There’s only so much hash power required to keep the Ethereum chain secure. People will argue about how much that is but the exact number isn’t important here. So if the total hash power is more than that threshold we could in theory reduce the total amount paid to miners. That wound result in miners earning less both individually and in aggregate which will make some of them unprofitable and they’ll stop mining. That will then reduce the hash rate (which is what we wanted because we didn’t need that much) and each individual miner will become more profitable again. Once the equilibrium is found again there’ll be less paid out in total to miners but each individual miner will wind up earning about as much as they did before the change.  The opposite process can be used if more hash power is required – increasing the block reward would temporarily make individual miners more profitable, but that would incentivise the addition of more hash power until miners are individually about as profitable as they were before.

Transaction fees and the price of ETH in various fiat currencies are other variables that affect how much miners are paid. They can add a lot of variability, but the process is still essentially the same.  Having higher transaction fees or a higher price of ETH is just like increasing the block reward, just much less controllable or predictable.

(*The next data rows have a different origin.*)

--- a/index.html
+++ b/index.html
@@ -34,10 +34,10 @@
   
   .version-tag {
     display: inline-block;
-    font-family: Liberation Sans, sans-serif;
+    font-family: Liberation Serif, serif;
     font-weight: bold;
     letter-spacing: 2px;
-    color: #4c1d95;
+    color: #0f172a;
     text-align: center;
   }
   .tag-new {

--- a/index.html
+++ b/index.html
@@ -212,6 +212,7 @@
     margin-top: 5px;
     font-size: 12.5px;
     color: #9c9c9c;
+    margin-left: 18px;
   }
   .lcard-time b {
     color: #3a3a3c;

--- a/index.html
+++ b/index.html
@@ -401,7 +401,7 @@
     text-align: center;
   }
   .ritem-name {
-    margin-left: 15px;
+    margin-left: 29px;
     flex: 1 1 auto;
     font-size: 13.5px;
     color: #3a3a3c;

Since it’s hard to determine exactly how much hash power is required to secure the chain, and it’s better to err on the side of more hash power, the typical case is that miners will be overpaid.  We could theoretically pay less and still have a secure chain but the variability in the price of ETH and uncertainty in exactly how much hash power is enough means reducing the total payments to miners is too difficult and we just accept some amount of over payment.

Resolving The Oxymoron

Hopefully you’ve seen the key distinction here that makes it logical that miners are both paid too much and are struggling to survive.  They’re paid too much in aggregate and struggling to survive individually.

Miners quite understandably are very focussed on their individual profitability, but as we’ve seen it doesn’t matter how much is paid in total to miners, the hash rate will just adjust back to the equilibrium where they’re struggling to survive again. To change that we’d have to continuously increase block rewards, trying to stay ahead of the new hash power that would attract. But even if we could stay ahead, the massive inflation would destroy the price of ETH so the cost of electricity and mining equipment relative to ETH would spike and miners may well end up worse off overall.

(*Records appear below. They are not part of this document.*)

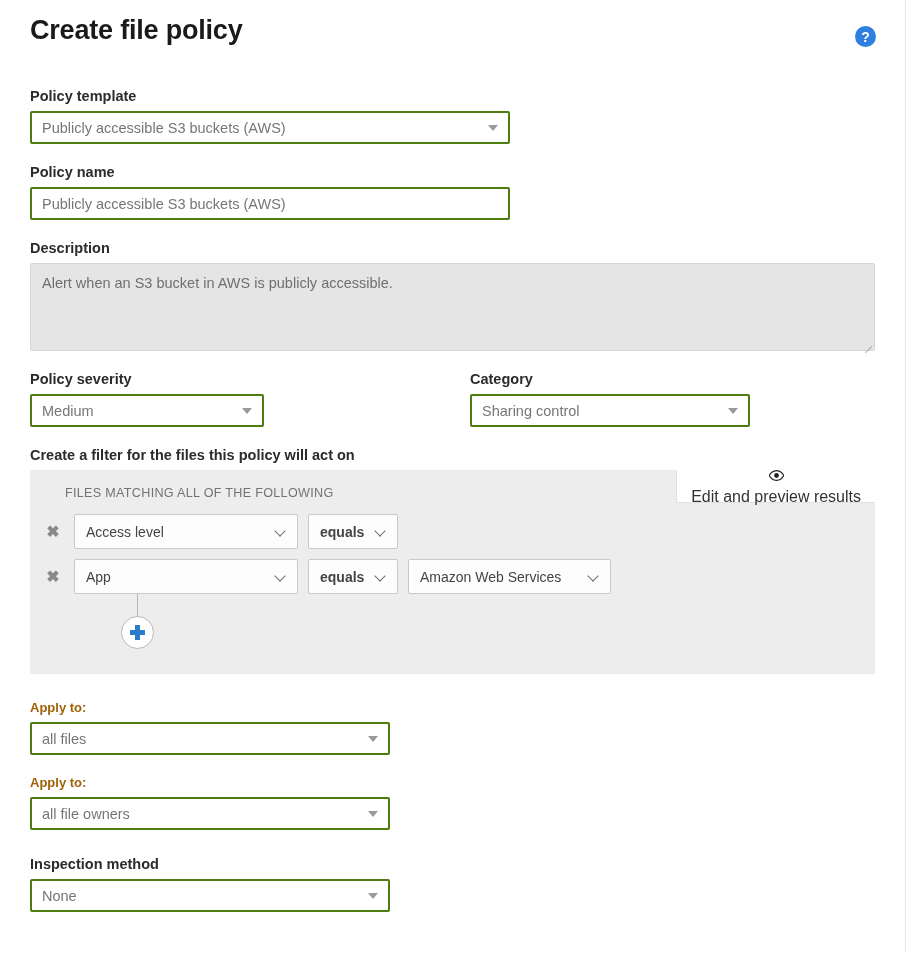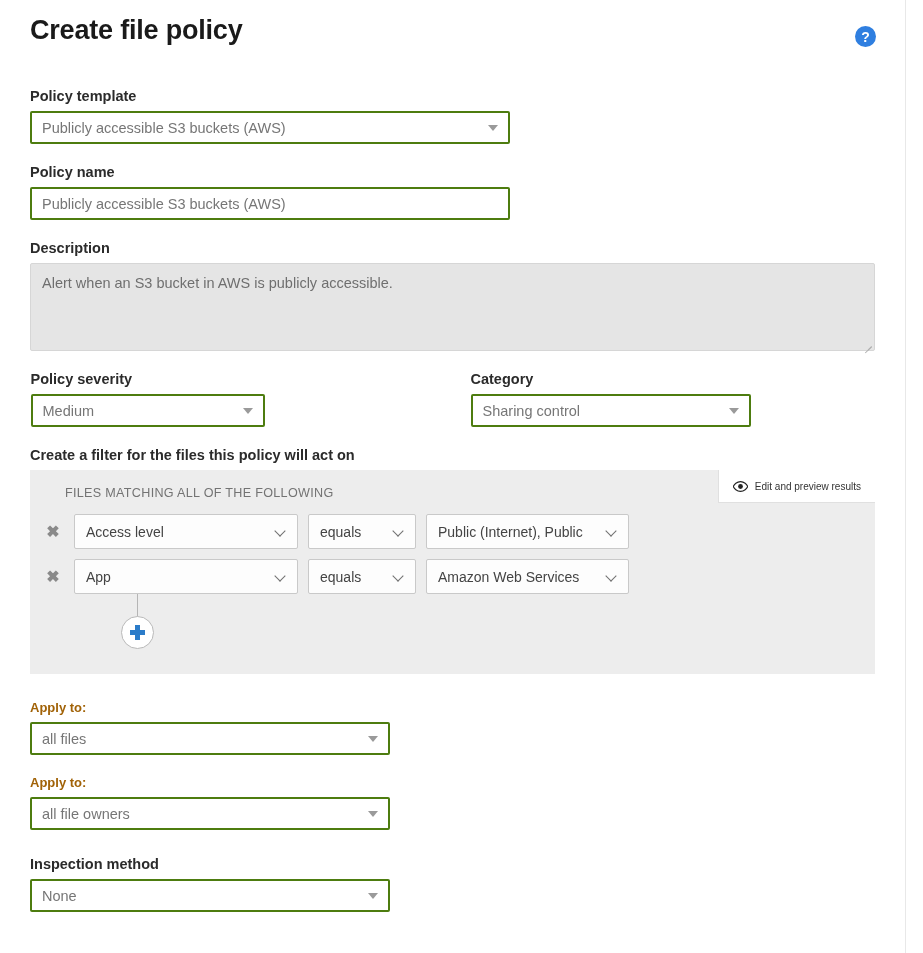--- a/index.html
+++ b/index.html
@@ -145,7 +145,6 @@
   .two-col {
     display: flex;
     gap: 0;
-    justify-content: center;
   }
   .col-left { width: 440px; }
   .col-right { width: 405px; }

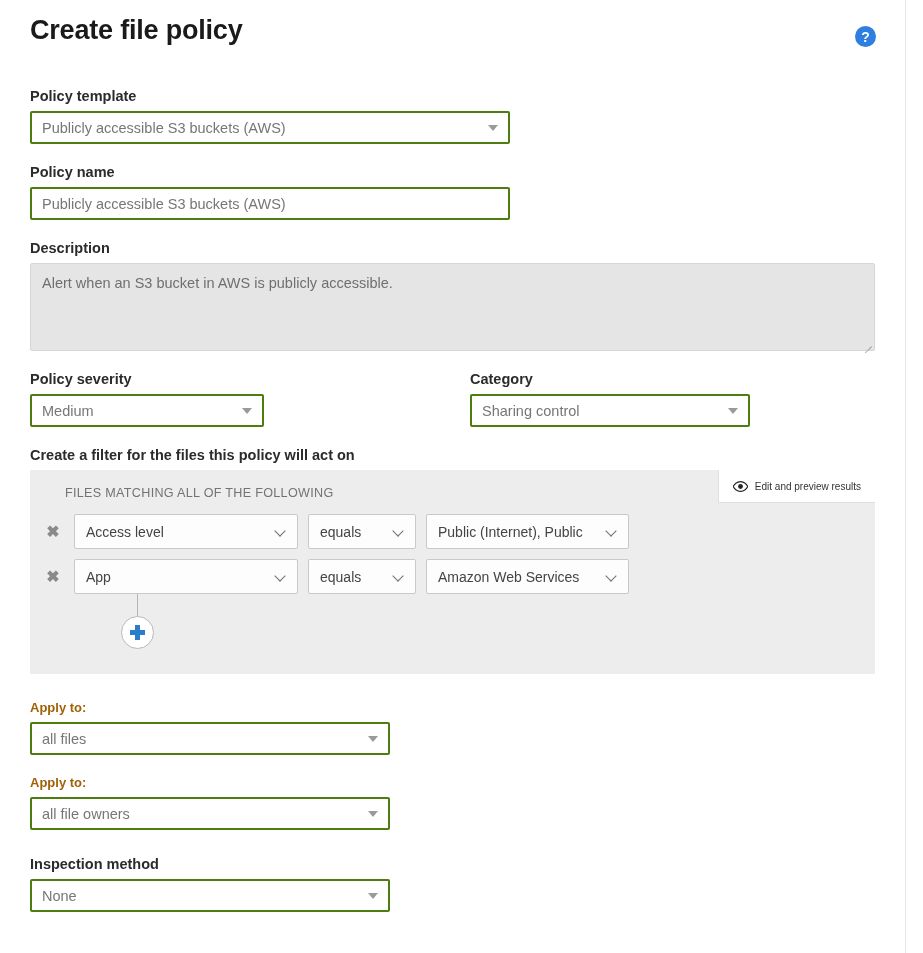--- a/index.html
+++ b/index.html
@@ -177,9 +177,10 @@
     align-items: center;
     gap: 7px;
     padding: 0 14px;
-    font-size: 10px;
+    font-size: 16px;
     color: #333333;
     cursor: pointer;
+    flex-direction: column;
   }
   .eye-icon {
     width: 15px;

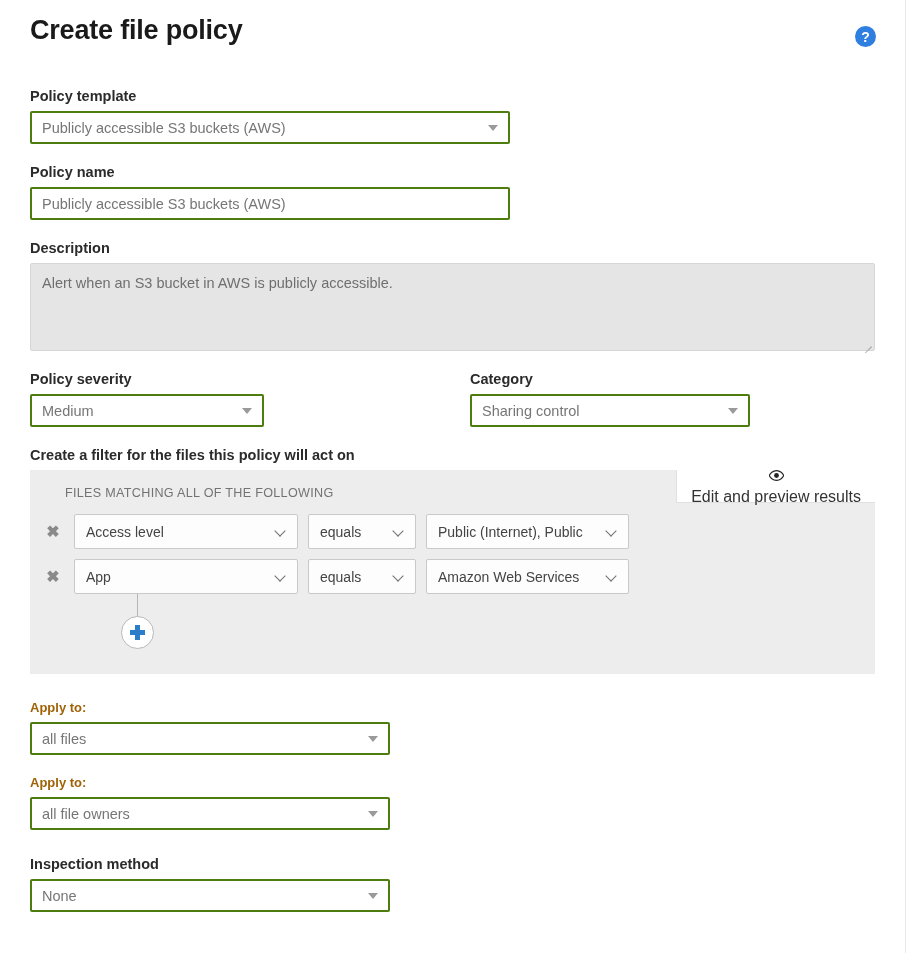--- a/index.html
+++ b/index.html
@@ -250,7 +250,7 @@
     transform: rotate(45deg);
   }
   .fsel-field { width: 224px; }
-  .fsel-op { width: 108px; }
+  .fsel-op { width: 90px; font-weight: bold; }
   .fsel-val { width: 203px; }
 
   .add-wrap {

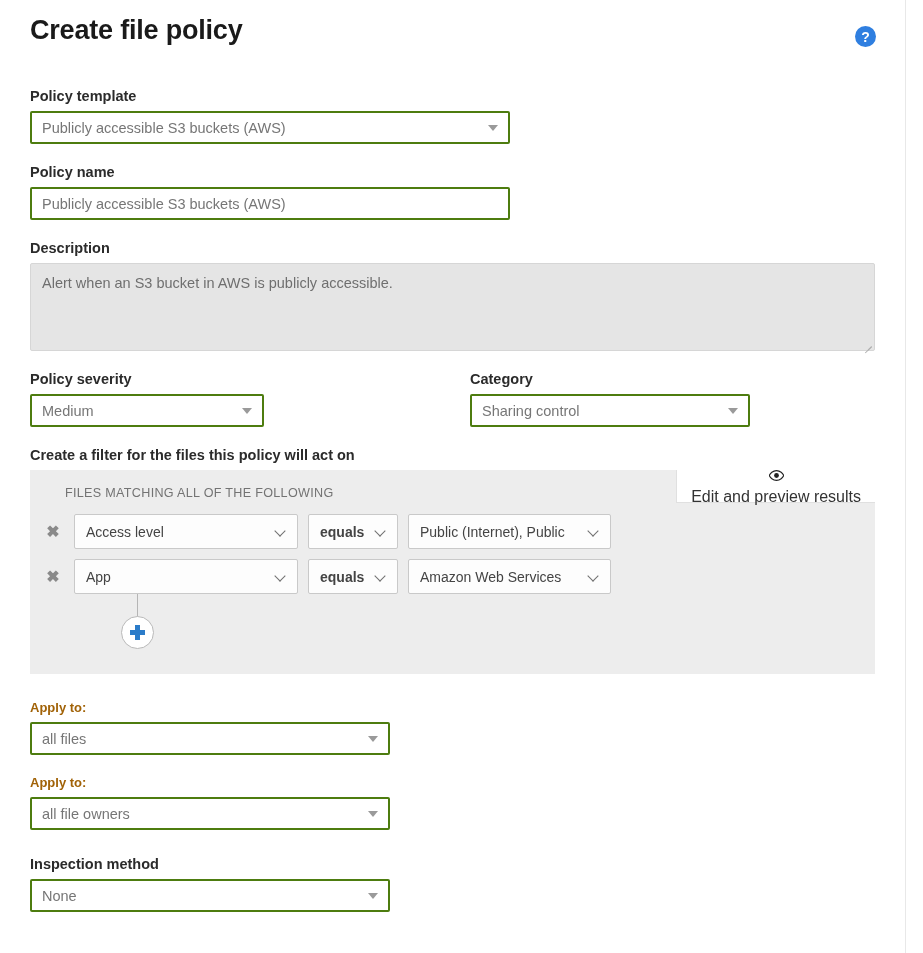--- a/index.html
+++ b/index.html
@@ -379,10 +379,6 @@
             <span class="txt">equals</span>
             <span class="chev"></span>
           </div>
-          <div class="fsel fsel-val">
-            <span class="txt">Public (Internet), Public</span>
-            <span class="chev"></span>
-          </div>
         </div>
 
         <div class="filter-row">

ETH holders on the other hand are concerned about the amount paid to miners in aggregate and whether that’s buying us too little, the right amount or too much hash power. That doesn’t mean they don’t care about individual miners, just that as explained above, paying more in total won’t make individual miners more profitable in the long run anyway.

The Complication of Lag and Averages

In all this, there’s a lot of mentions of “on average” or “eventually”. That’s because while there are clear economic functions at play, there is also a lot of probability and lag in finding the new equilibrium. It takes time for people to decide to invest in mining and to order the components required, so if the block reward doubled tomorrow, the hash rate wouldn’t suddenly double.  For a while miners would in fact make a lot more money but it would gradually reduce as the new hash power came online until the equilibrium is found. Similarly, if the block reward is halved the hash power doesn’t suddenly drop – miners wind up earning less for a while until the equilibrium is found again.

Throw in the variability from changing ETH prices and transaction fees and it can take even longer to find that equilibrium because the uncertainty causes people to put off new investment to see if high prices last or continue mining while unprofitable hoping the price or transaction fees will come back up.

While that lag does affect some details and needs to be factored into various decisions, it doesn’t change the fundamental economics. The equilibrium will wind up being found, even if it takes a long time and miners will be back to that average amount of individual income – likely just managing to be profitable.